Dataset records:

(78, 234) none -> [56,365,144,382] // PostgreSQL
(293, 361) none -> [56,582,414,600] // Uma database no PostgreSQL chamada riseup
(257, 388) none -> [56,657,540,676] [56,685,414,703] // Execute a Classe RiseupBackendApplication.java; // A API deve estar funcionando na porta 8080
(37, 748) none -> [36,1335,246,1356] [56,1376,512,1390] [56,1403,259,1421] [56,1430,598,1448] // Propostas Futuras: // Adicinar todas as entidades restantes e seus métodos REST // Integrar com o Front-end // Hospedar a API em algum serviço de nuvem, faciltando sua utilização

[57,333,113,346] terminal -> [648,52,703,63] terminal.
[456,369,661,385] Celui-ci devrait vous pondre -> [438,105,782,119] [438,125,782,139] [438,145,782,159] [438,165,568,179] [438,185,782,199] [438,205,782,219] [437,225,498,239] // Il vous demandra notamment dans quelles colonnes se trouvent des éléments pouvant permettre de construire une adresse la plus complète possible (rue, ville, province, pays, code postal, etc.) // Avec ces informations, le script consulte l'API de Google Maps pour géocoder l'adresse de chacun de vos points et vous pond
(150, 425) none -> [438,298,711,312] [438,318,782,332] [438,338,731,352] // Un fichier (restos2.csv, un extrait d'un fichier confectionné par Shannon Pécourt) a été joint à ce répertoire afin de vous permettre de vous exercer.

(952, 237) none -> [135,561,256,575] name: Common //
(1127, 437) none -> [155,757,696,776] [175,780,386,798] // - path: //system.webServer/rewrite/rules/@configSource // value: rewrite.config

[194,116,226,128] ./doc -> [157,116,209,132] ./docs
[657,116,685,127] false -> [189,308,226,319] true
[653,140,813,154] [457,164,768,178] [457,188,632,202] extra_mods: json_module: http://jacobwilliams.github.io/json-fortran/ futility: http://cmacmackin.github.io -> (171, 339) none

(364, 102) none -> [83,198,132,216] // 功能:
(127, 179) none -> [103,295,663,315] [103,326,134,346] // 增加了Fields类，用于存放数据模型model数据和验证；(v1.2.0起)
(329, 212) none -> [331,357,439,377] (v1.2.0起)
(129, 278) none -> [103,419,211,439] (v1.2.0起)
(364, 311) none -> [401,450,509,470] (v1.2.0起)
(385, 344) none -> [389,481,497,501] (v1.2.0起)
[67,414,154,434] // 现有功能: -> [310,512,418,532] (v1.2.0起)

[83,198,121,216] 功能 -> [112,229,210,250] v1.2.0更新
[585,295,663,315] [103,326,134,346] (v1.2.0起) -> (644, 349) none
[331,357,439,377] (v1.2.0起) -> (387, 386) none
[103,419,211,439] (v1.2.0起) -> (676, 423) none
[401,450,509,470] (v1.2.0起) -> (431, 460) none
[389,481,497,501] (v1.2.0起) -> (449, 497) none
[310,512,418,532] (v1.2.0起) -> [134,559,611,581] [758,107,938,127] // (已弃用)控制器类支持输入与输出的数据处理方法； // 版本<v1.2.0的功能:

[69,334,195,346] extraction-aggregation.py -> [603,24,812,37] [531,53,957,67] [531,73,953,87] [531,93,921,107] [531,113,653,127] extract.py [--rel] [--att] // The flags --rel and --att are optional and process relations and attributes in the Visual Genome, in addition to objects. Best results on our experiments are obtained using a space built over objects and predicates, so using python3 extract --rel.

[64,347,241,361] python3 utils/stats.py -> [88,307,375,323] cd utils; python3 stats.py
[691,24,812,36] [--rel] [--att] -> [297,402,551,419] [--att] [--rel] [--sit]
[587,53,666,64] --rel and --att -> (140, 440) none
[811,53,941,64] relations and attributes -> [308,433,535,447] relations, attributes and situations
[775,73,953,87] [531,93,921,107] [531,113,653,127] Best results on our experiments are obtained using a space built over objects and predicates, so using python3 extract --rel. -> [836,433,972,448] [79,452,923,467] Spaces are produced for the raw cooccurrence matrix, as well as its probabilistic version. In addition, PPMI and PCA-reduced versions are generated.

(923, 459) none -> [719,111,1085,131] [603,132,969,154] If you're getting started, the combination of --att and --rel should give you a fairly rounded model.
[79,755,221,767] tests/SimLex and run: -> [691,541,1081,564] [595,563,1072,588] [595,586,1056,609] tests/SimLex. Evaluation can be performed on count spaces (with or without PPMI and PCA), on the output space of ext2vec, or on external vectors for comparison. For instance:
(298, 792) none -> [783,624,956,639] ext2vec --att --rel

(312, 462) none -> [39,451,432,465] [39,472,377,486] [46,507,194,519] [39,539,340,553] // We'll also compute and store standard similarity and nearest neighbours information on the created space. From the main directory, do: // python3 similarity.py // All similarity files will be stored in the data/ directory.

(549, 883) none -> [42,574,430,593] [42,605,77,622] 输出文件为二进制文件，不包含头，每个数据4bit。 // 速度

[YOUR ASSIGNMENT]: Your task is to transcribe each record faithfully and in full.

[RESULT BELOW]:
(78, 234) none -> [56,365,144,382] // PostgreSQL
(293, 361) none -> [56,582,414,600] // Uma database no PostgreSQL chamada riseup
(257, 388) none -> [56,657,540,676] [56,685,414,703] // Execute a Classe RiseupBackendApplication.java; // A API deve estar funcionando na porta 8080
(37, 748) none -> [36,1335,246,1356] [56,1376,512,1390] [56,1403,259,1421] [56,1430,598,1448] // Propostas Futuras: // Adicinar todas as entidades restantes e seus métodos REST // Integrar com o Front-end // Hospedar a API em algum serviço de nuvem, faciltando sua utilização

[57,333,113,346] terminal -> [648,52,703,63] terminal.
[456,369,661,385] Celui-ci devrait vous pondre -> [438,105,782,119] [438,125,782,139] [438,145,782,159] [438,165,568,179] [438,185,782,199] [438,205,782,219] [437,225,498,239] // Il vous demandra notamment dans quelles colonnes se trouvent des éléments pouvant permettre de construire une adresse la plus complète possible (rue, ville, province, pays, code postal, etc.) // Avec ces informations, le script consulte l'API de Google Maps pour géocoder l'adresse de chacun de vos points et vous pond
(150, 425) none -> [438,298,711,312] [438,318,782,332] [438,338,731,352] // Un fichier (restos2.csv, un extrait d'un fichier confectionné par Shannon Pécourt) a été joint à ce répertoire afin de vous permettre de vous exercer.

(952, 237) none -> [135,561,256,575] name: Common //
(1127, 437) none -> [155,757,696,776] [175,780,386,798] // - path: //system.webServer/rewrite/rules/@configSource // value: rewrite.config

[194,116,226,128] ./doc -> [157,116,209,132] ./docs
[657,116,685,127] false -> [189,308,226,319] true
[653,140,813,154] [457,164,768,178] [457,188,632,202] extra_mods: json_module: http://jacobwilliams.github.io/json-fortran/ futility: http://cmacmackin.github.io -> (171, 339) none

(364, 102) none -> [83,198,132,216] // 功能:
(127, 179) none -> [103,295,663,315] [103,326,134,346] // 增加了Fields类，用于存放数据模型model数据和验证；(v1.2.0起)
(329, 212) none -> [331,357,439,377] (v1.2.0起)
(129, 278) none -> [103,419,211,439] (v1.2.0起)
(364, 311) none -> [401,450,509,470] (v1.2.0起)
(385, 344) none -> [389,481,497,501] (v1.2.0起)
[67,414,154,434] // 现有功能: -> [310,512,418,532] (v1.2.0起)

[83,198,121,216] 功能 -> [112,229,210,250] v1.2.0更新
[585,295,663,315] [103,326,134,346] (v1.2.0起) -> (644, 349) none
[331,357,439,377] (v1.2.0起) -> (387, 386) none
[103,419,211,439] (v1.2.0起) -> (676, 423) none
[401,450,509,470] (v1.2.0起) -> (431, 460) none
[389,481,497,501] (v1.2.0起) -> (449, 497) none
[310,512,418,532] (v1.2.0起) -> [134,559,611,581] [758,107,938,127] // (已弃用)控制器类支持输入与输出的数据处理方法； // 版本<v1.2.0的功能:

[69,334,195,346] extraction-aggregation.py -> [603,24,812,37] [531,53,957,67] [531,73,953,87] [531,93,921,107] [531,113,653,127] extract.py [--rel] [--att] // The flags --rel and --att are optional and process relations and attributes in the Visual Genome, in addition to objects. Best results on our experiments are obtained using a space built over objects and predicates, so using python3 extract --rel.

[64,347,241,361] python3 utils/stats.py -> [88,307,375,323] cd utils; python3 stats.py
[691,24,812,36] [--rel] [--att] -> [297,402,551,419] [--att] [--rel] [--sit]
[587,53,666,64] --rel and --att -> (140, 440) none
[811,53,941,64] relations and attributes -> [308,433,535,447] relations, attributes and situations
[775,73,953,87] [531,93,921,107] [531,113,653,127] Best results on our experiments are obtained using a space built over objects and predicates, so using python3 extract --rel. -> [836,433,972,448] [79,452,923,467] Spaces are produced for the raw cooccurrence matrix, as well as its probabilistic version. In addition, PPMI and PCA-reduced versions are generated.

(923, 459) none -> [719,111,1085,131] [603,132,969,154] If you're getting started, the combination of --att and --rel should give you a fairly rounded model.
[79,755,221,767] tests/SimLex and run: -> [691,541,1081,564] [595,563,1072,588] [595,586,1056,609] tests/SimLex. Evaluation can be performed on count spaces (with or without PPMI and PCA), on the output space of ext2vec, or on external vectors for comparison. For instance:
(298, 792) none -> [783,624,956,639] ext2vec --att --rel

(312, 462) none -> [39,451,432,465] [39,472,377,486] [46,507,194,519] [39,539,340,553] // We'll also compute and store standard similarity and nearest neighbours information on the created space. From the main directory, do: // python3 similarity.py // All similarity files will be stored in the data/ directory.

(549, 883) none -> [42,574,430,593] [42,605,77,622] 输出文件为二进制文件，不包含头，每个数据4bit。 // 速度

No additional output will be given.